Michèle Créoff, vice-présidente du Conseil national de la protection de l’enfance placé auprès du premier ministre, identifie trois facteurs explicatifs de la crise. D’abord les difficultés de ressources des départements pour financer les politiques sociales. « La protection de l’enfance est une politique de niche, qui concerne peu d’électeurs, et est spécialisée, donc qui coûte cher. C’est la première à être sacrifiée », affirme-t-elle. Elle dénonce notamment « les restrictions, voire l’abandon, par certains départements de la prise en charge des jeunes majeurs alors que la suppléance des parents défaillants est dans leurs missions. C’est comme si des parents mettaient du jour au lendemain leur enfant de 18 ans sans ressource à la rue ».
La forte hausse du nombre de mineurs non accompagnés est venue ensuite bousculer des acteurs débordés et des structures d’hébergement aux capacités limitées. Selon Mme Créoff, un troisième facteur, plus structurel, vient « questionner la priorité assignée à l’éducation dans la prise en charge des enfants en danger ». « Les connaissances sur l’impact sur l’enfant des violences subies ou celles dont il a été témoin ont progressé, or la question du soin, notamment psychiatrique, est longtemps restée au second plan. La maltraitance crée des handicaps sociaux. »
Le gouvernement a prévu de nommer en décembre un haut-commissaire en charge de la protection de l’enfance alors qu’il devrait annoncer début 2019 une « stratégie nationale de protection de l’enfance et de l’adolescence ».
Des éducateurs difficiles à recruter
« La Protection judiciaire de la jeunesse [PJJ] a la volonté, depuis 2007 et la révision générale des politiques publiques, de se recentrer sur ses missions pénales », dit avec regret Michèle Créoff, présidente du Conseil national de la protection de l’enfance. Or, dans le même temps, « le potentiel de prise en charge se réduit en raison d’une plus grande difficulté à recruter des familles d’accueil », constate Fabienne Quiriau, directrice générale de la Convention nationale des associations de protection de l’enfant.
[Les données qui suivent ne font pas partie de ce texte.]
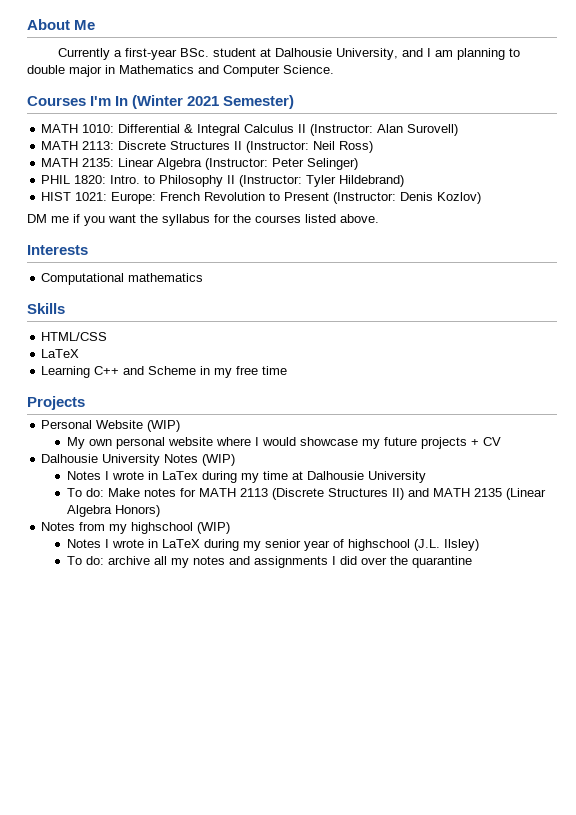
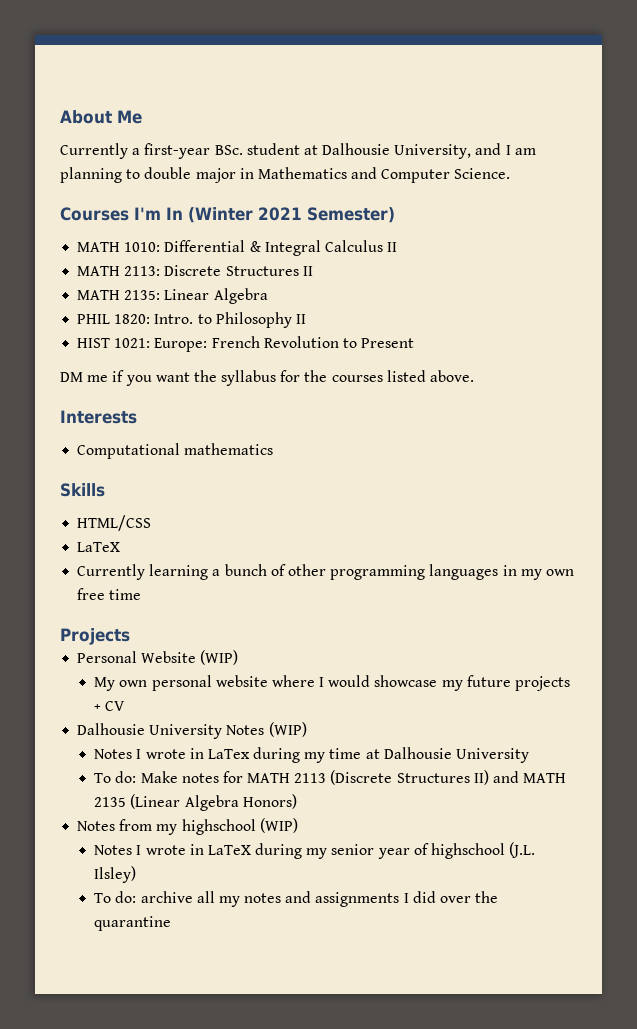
[310,124,459,136] (Instructor: Alan Surovell) -> (398, 247) none
[246,141,374,153] (Instructor: Neil Ross) -> (313, 271) none
[205,158,359,170] (Instructor: Peter Selinger) -> (268, 296) none
[239,175,405,187] (Instructor: Tyler Hildebrand) -> (306, 319) none
[333,192,482,204] (Instructor: Denis Kozlov) -> (415, 343) none
[41,366,197,378] Learning C++ and Scheme -> [77,564,499,580] Currently learning a bunch of other programming languages
(233, 373) none -> [545,569,574,576] own

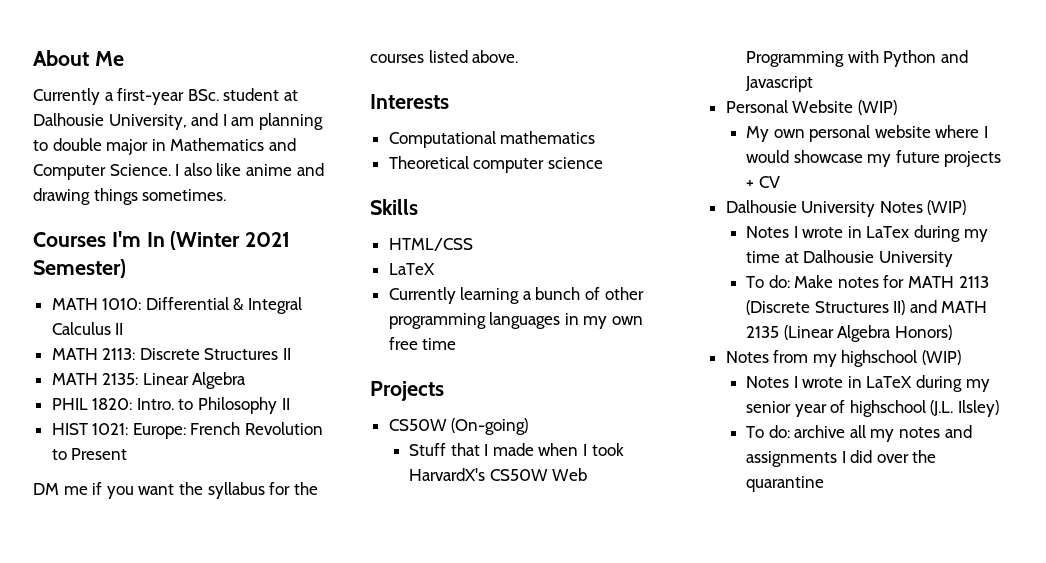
(511, 173) none -> [175,163,324,176] [33,188,227,205] I also like anime and drawing things sometimes.
(274, 449) none -> [388,156,603,173] // Theoretical computer science
(130, 636) none -> [388,418,529,435] [409,443,624,456] [409,468,588,481] [746,50,968,67] [745,76,814,92] // CS50W (On-going) // Stuff that I made when I took HarvardX's CS50W Web Programming with Python and Javascript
Le secteur associatif constate également des problèmes pour recruter des éducateurs à bac + 3. En Ile-de-France et dans les métropoles aux loyers élevés, ils seraient de plus en plus nombreux à préférer l’intérim, mieux rémunéré.
« Les écoles de formation d’éducateurs ont désormais du mal à trouver des candidats », affirme Salvatore Stella, dirigeant d’une association (ACSEA) chargée, dans le Calvados, des mesures éducatives en milieu ouvert. Selon lui, plusieurs équipes n’ont plus de pédopsychiatre, « ce qui ne donne pas le même résultat lorsqu’il s’agit de faire une analyse pluridisciplinaire sur la situation d’un enfant ». Du côté de la PJJ, les éducateurs devraient accéder, à partir de février 2019, à la catégorie A de la fonction publique, mais les conséquences en matière de rémunération ne sont pas encore validées, précise la chancellerie.
« Si on faisait passer un éducateur deux fois par semaine dans une famille, plutôt qu’une fois par mois, l’essentiel serait fait, plutôt que de créer de nouveaux centres éducatifs fermés pour des jeunes qui ont basculé dans une délinquance dure », observe Aline Olié, juge des enfants à Clermont-Ferrand.